Task details: If a line in the entries below includes the string "flex", copy it out.

Data for this exercise:
========================
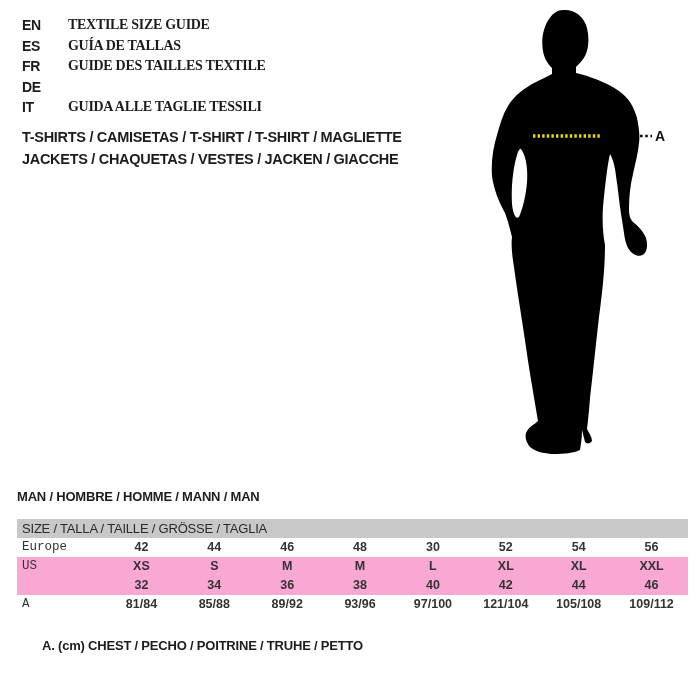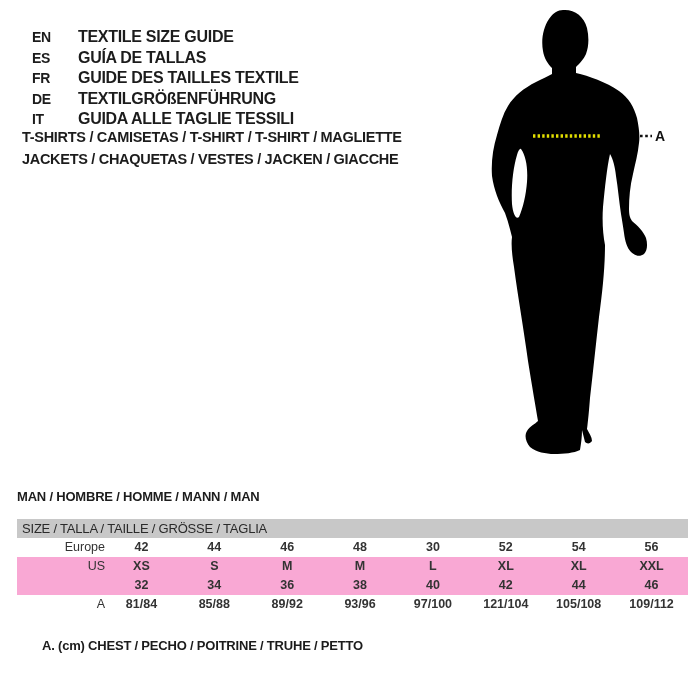--- a/index.html
+++ b/index.html
@@ -8,7 +8,7 @@
     font-family:"Liberation Sans", sans-serif;color:#1c1c1c;overflow:hidden;
   }
   
-  .lang-block{position:absolute;left:32px;top:15px;margin-top:12px;}
+  .lang-block{position:absolute;left:22px;top:15px;}
   .lang-row{display:flex;line-height:20.5px;}
   .lang-code{width:46px;font-size:14px;font-weight:bold;letter-spacing:-0.3px;}
   .lang-title{font-size:16px;font-weight:bold;letter-spacing:-0.3px;white-space:nowrap;}

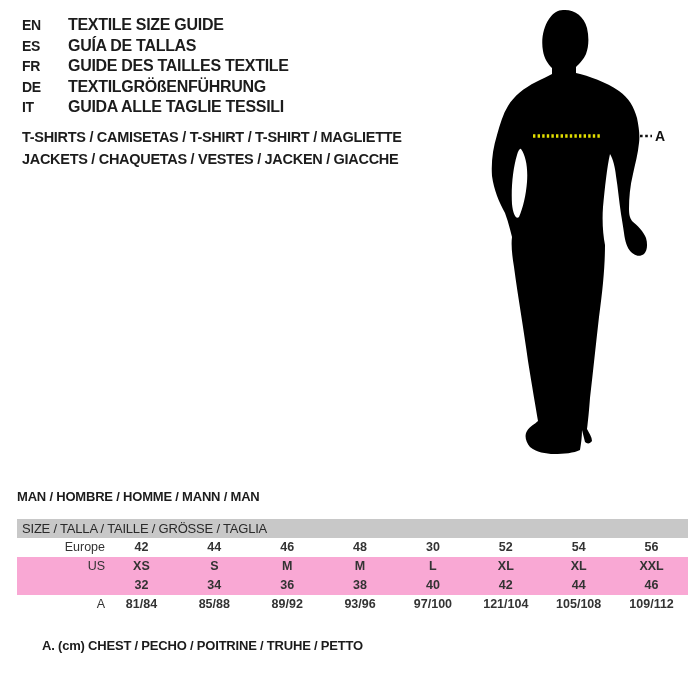--- a/index.html
+++ b/index.html
@@ -11,7 +11,7 @@
   .lang-block{position:absolute;left:22px;top:15px;}
   .lang-row{display:flex;line-height:20.5px;}
   .lang-code{width:46px;font-size:14px;font-weight:bold;letter-spacing:-0.3px;}
-  .lang-title{font-size:16px;font-weight:bold;letter-spacing:-0.3px;white-space:nowrap;}
+  .lang-title{font-size:14px;font-weight:bold;letter-spacing:-0.3px;white-space:nowrap;font-family:Liberation Serif, serif;}
   
   .products{position:absolute;left:22px;top:126px;}
   .product-line{font-size:14.5px;font-weight:bold;letter-spacing:-0.3px;line-height:22px;white-space:nowrap;}

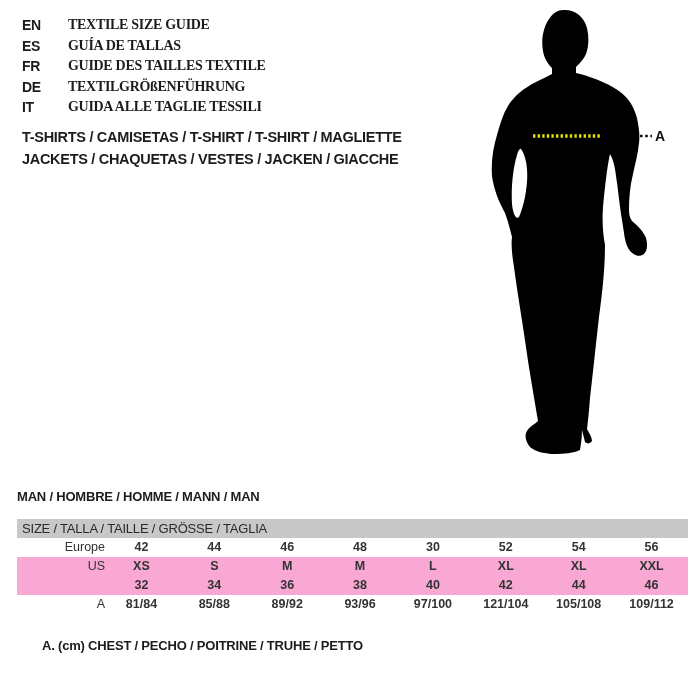--- a/index.html
+++ b/index.html
@@ -48,7 +48,6 @@
   </div>
   <div class="lang-row">
     <span class="lang-code">DE</span>
-    <span class="lang-title">TEXTILGRÖßENFÜHRUNG</span>
   </div>
   <div class="lang-row">
     <span class="lang-code">IT</span>

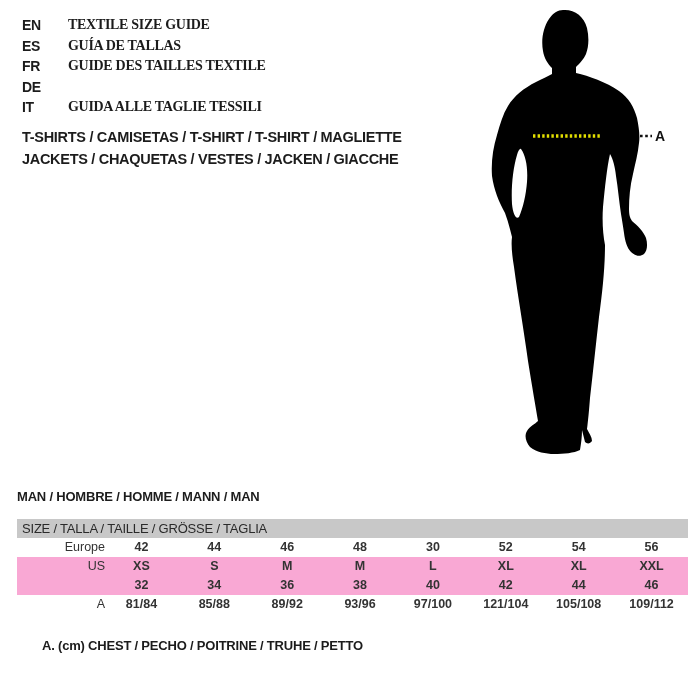--- a/index.html
+++ b/index.html
@@ -25,7 +25,7 @@
   .t-header{height:19px;line-height:19px;background:#c8c8c8;font-size:13px;color:#2a2a2a;padding-left:5px;box-sizing:border-box;letter-spacing:-0.2px;}
   .t-row{display:flex;height:19px;line-height:19px;font-size:12.5px;color:#333333;}
   .t-row.shaded{background:#f9a8d4;}
-  .t-label{width:88px;padding-left:5px;box-sizing:border-box;text-align:right;}
+  .t-label{width:88px;padding-left:5px;box-sizing:border-box;text-align:left;font-family:Liberation Mono, monospace;}
   .t-cell{flex:1;text-align:center;font-weight:bold;}
   
   .footer-note{position:absolute;left:18px;top:638px;font-size:13px;font-weight:bold;letter-spacing:-0.2px;white-space:nowrap;margin-left:24px;}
========================
Expected answer:
   .lang-row{display:flex;line-height:20.5px;}
   .lang-row{display:flex;line-height:20.5px;}
   .t-row{display:flex;height:19px;line-height:19px;font-size:12.5px;color:#333333;}
   .t-cell{flex:1;text-align:center;font-weight:bold;}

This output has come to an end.